About this exercise - The expected output is an exact copy of the lines from the one containing "(113, 481) none -> [150,878,209,891] ve dizin" through the final line of the entries below, with no images.

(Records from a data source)
• • • •
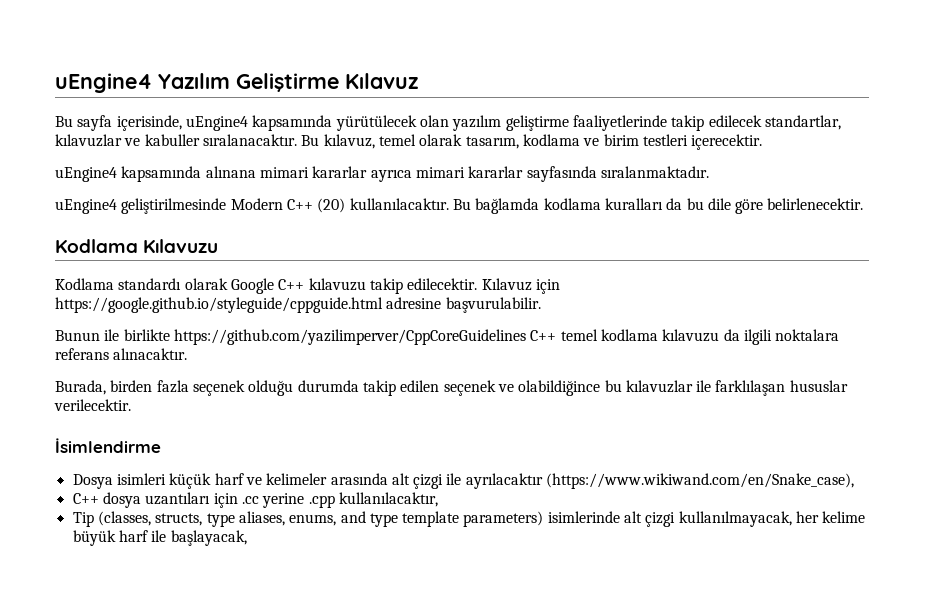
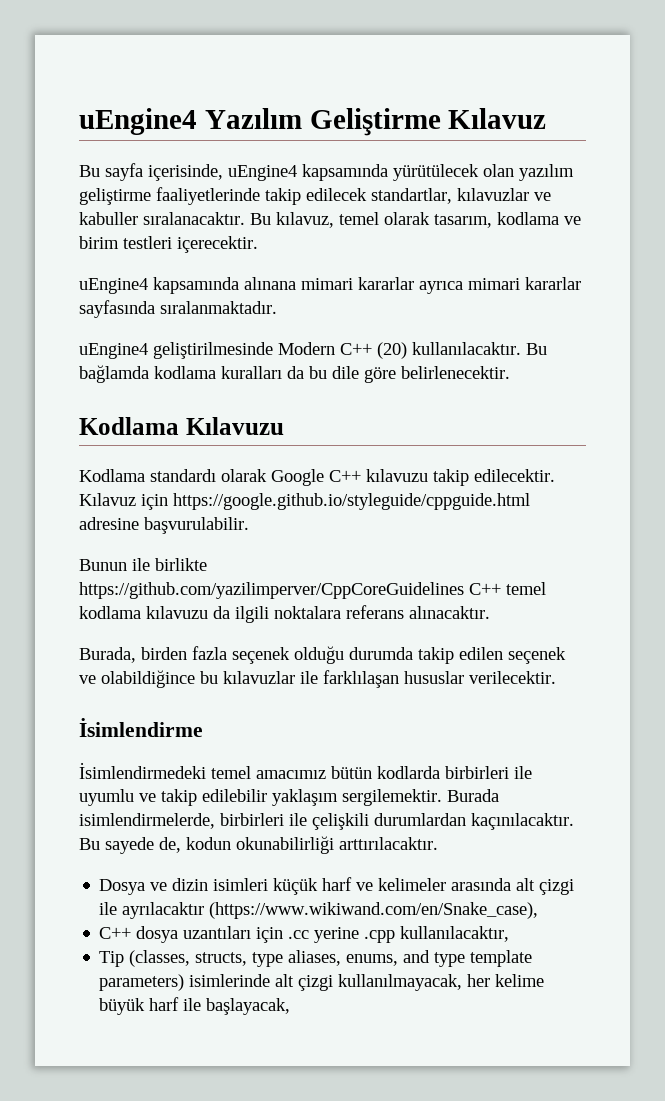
(161, 445) none -> [79,762,532,779] [79,789,499,806] [79,813,574,830] [79,836,438,854] // İsimlendirmedeki temel amacımız bütün kodlarda birbirleri ile uyumlu ve takip edilebilir yaklaşım sergilemektir. Burada isimlendirmelerde, birbirleri ile çelişkili durumlardan kaçınılacaktır. Bu sayede de, kodun okunabilirliği arttırılacaktır.
(113, 481) none -> [150,878,209,891] ve dizin

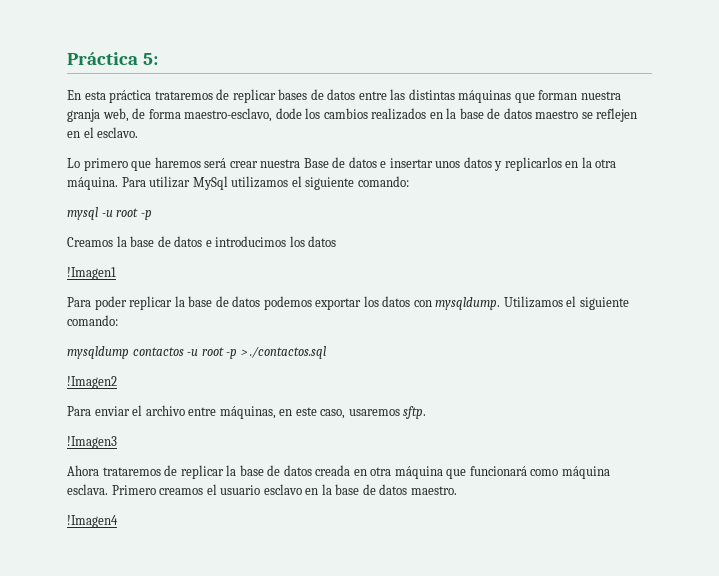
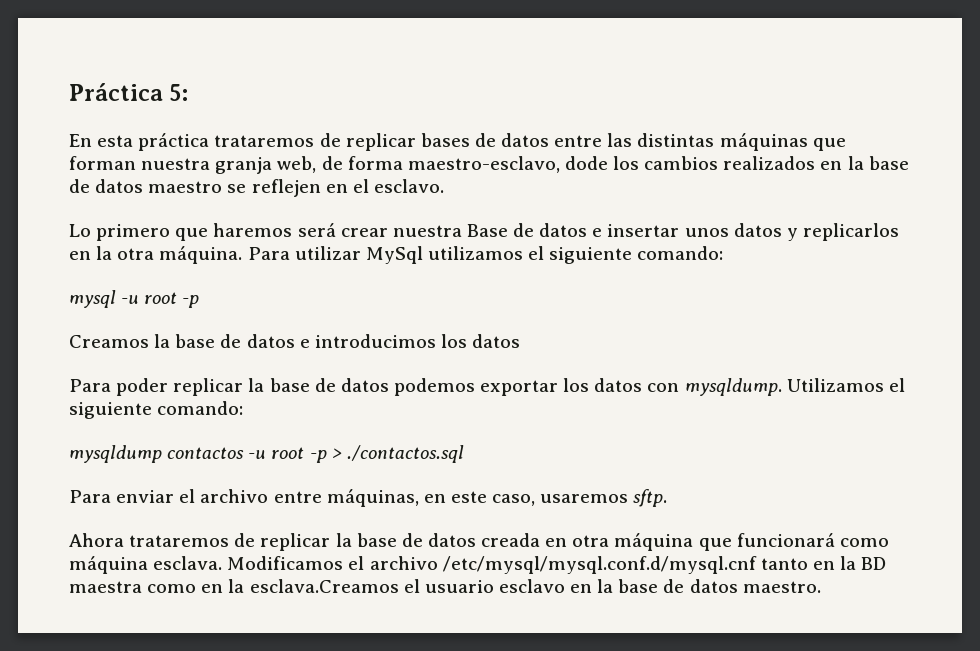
[67,267,116,280] // !Imagen1 -> (521, 341) none
[67,376,117,389] // !Imagen2 -> (464, 454) none
[67,436,117,449] // !Imagen3 -> (668, 498) none
[111,485,204,495] Primero creamos -> [227,556,887,574] [69,579,399,593] Modificamos el archivo /etc/mysql/mysql.conf.d/mysql.cnf tanto en la BD maestra como en la esclava.Creamos
[67,515,118,528] // !Imagen4 -> (821, 587) none

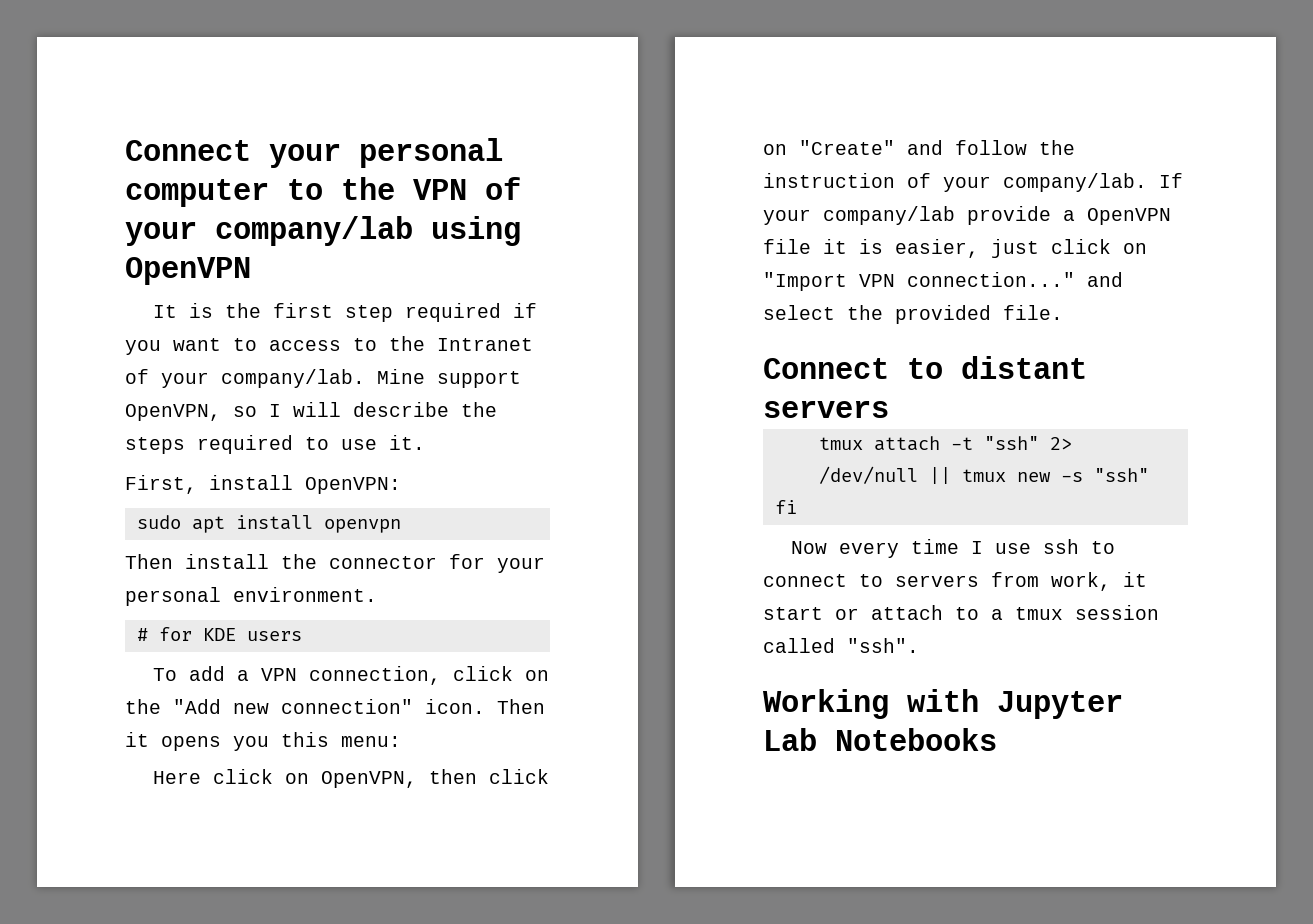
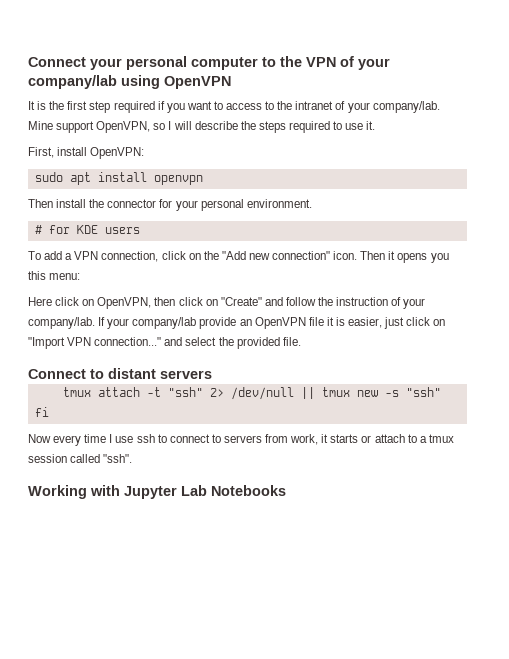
[437,338,533,351] Intranet -> [295,101,334,110] intranet
[1063,210,1075,221] a -> [239,319,252,326] an
[763,607,823,620] start -> [330,434,359,443] starts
• • • •
Task answer -
(113, 481) none -> [150,878,209,891] ve dizin

[67,267,116,280] // !Imagen1 -> (521, 341) none
[67,376,117,389] // !Imagen2 -> (464, 454) none
[67,436,117,449] // !Imagen3 -> (668, 498) none
[111,485,204,495] Primero creamos -> [227,556,887,574] [69,579,399,593] Modificamos el archivo /etc/mysql/mysql.conf.d/mysql.cnf tanto en la BD maestra como en la esclava.Creamos
[67,515,118,528] // !Imagen4 -> (821, 587) none

[437,338,533,351] Intranet -> [295,101,334,110] intranet
[1063,210,1075,221] a -> [239,319,252,326] an
[763,607,823,620] start -> [330,434,359,443] starts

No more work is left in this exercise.